Exactly as they appear, write the lines from the one containing "background: #ef4444 ->" to the final line of the entries, leaving pictures out.

_DATA PROVIDED_
....................

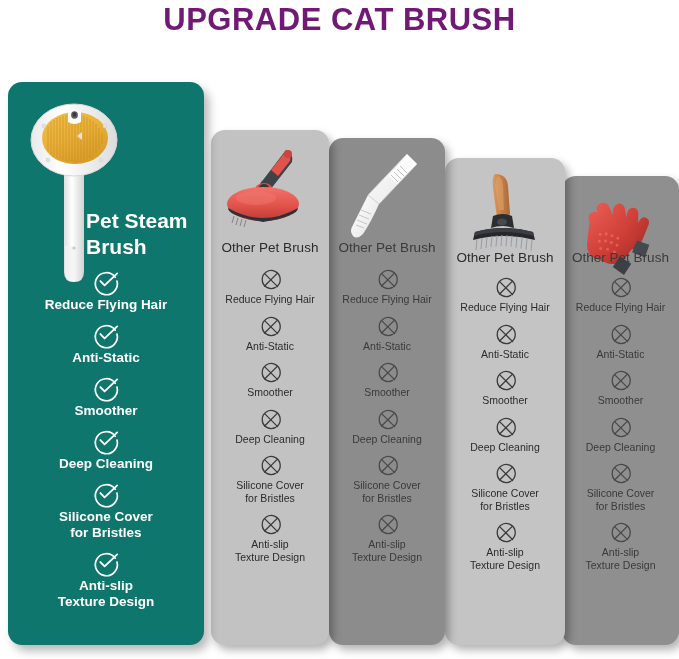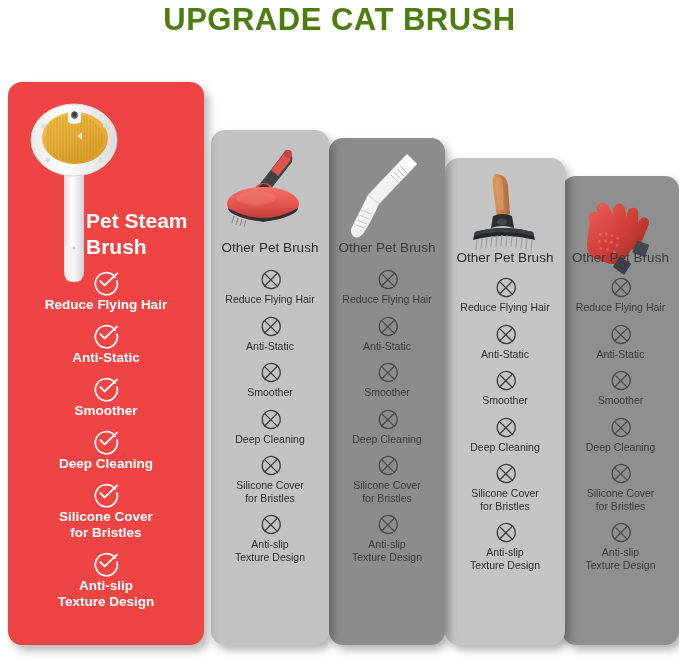"UPGRADE CAT BRUSH" .page-title { color: #4d7c0f -> #701a75 }
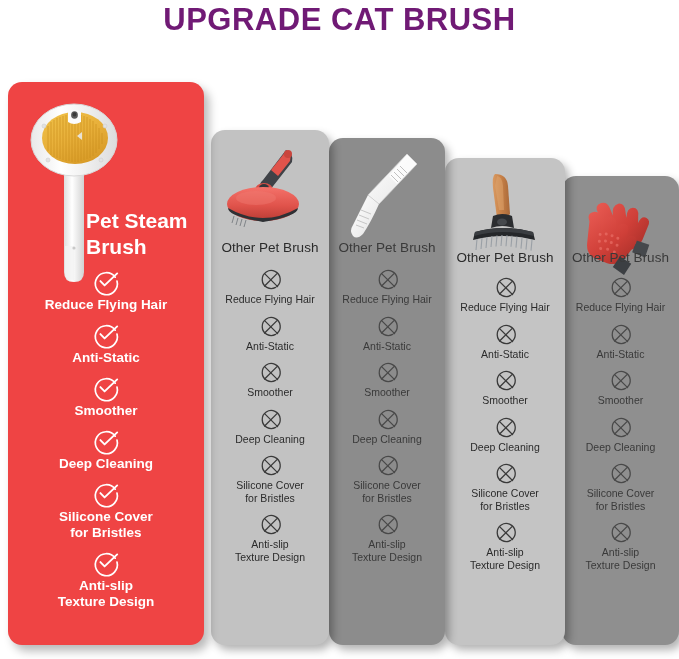"Pet Steam Brush" .col-featured { background: #ef4444 -> #0f766e }
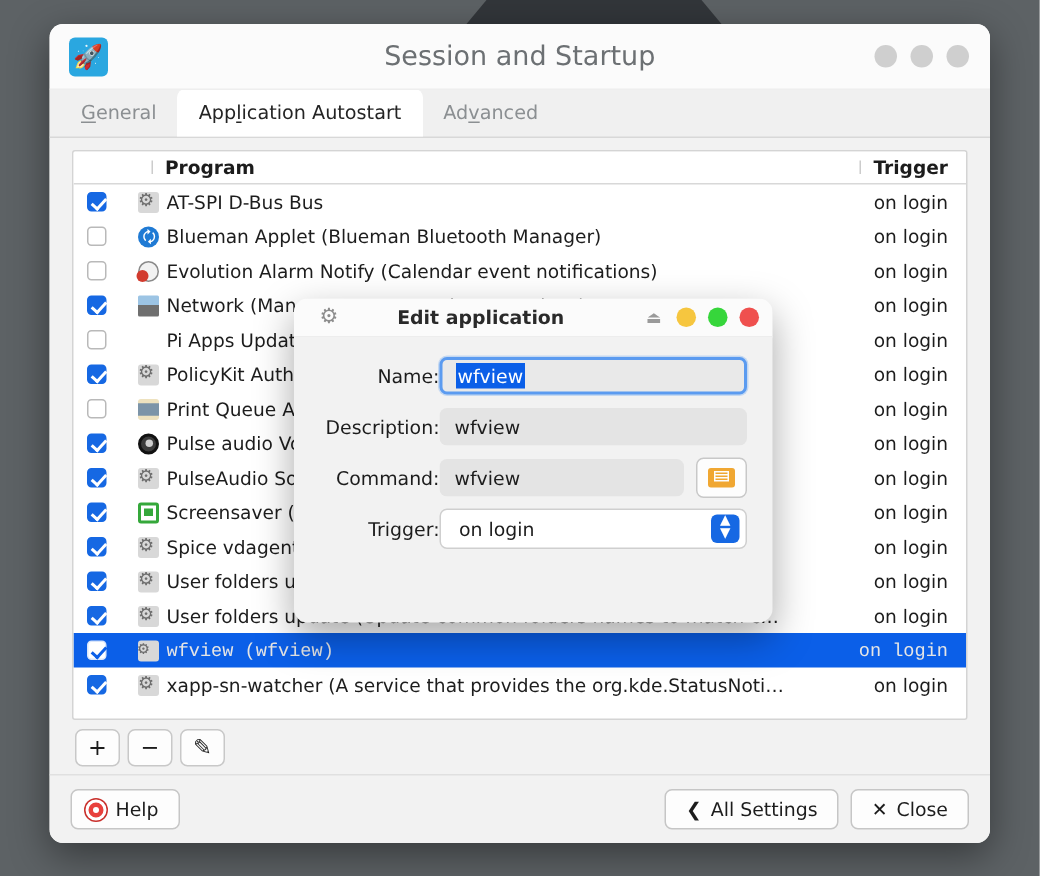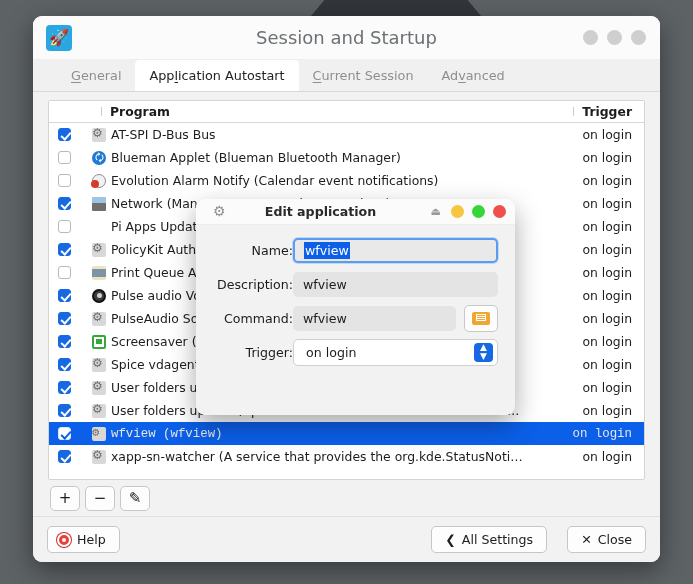"General" #tabs { padding-left: 24px -> 7px }
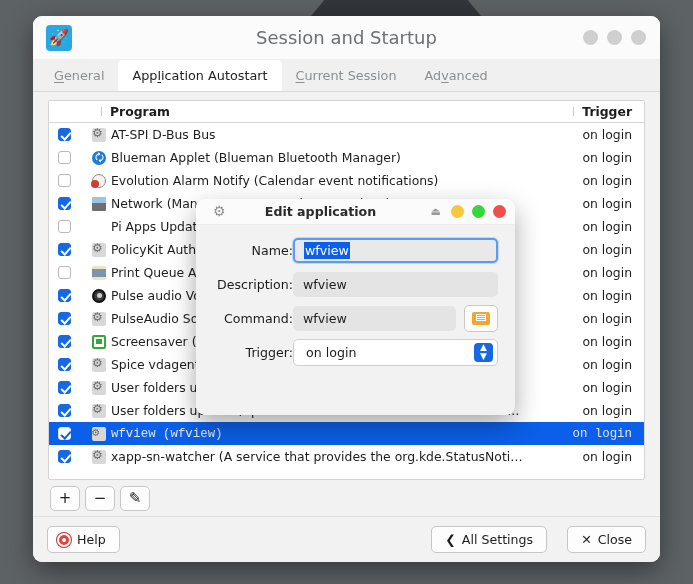"Current Session" div.tab { html: <div> <span><span>C</span>urrent Session</span> </div> -> none }
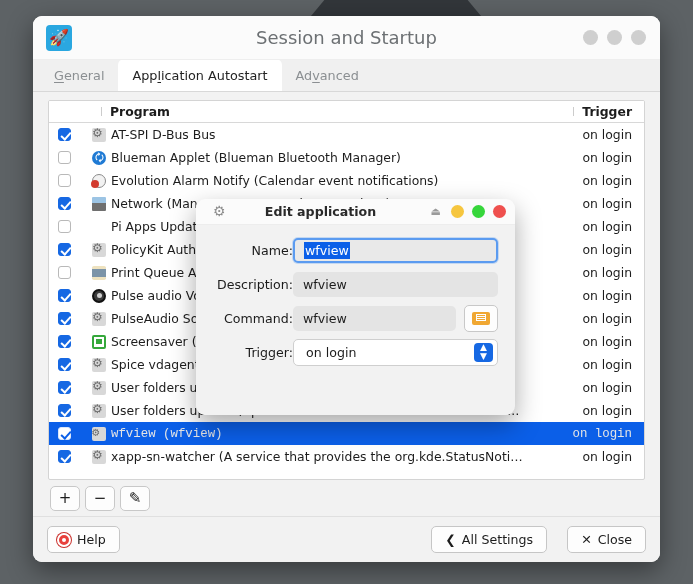"Help" #bottombar { gap: 20px -> 8px }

....................

_TASK SOLUTION_
"Pet Steam Brush" .col-featured { background: #ef4444 -> #0f766e }
"General" #tabs { padding-left: 24px -> 7px }
"Current Session" div.tab { html: <div> <span><span>C</span>urrent Session</span> </div> -> none }
"Help" #bottombar { gap: 20px -> 8px }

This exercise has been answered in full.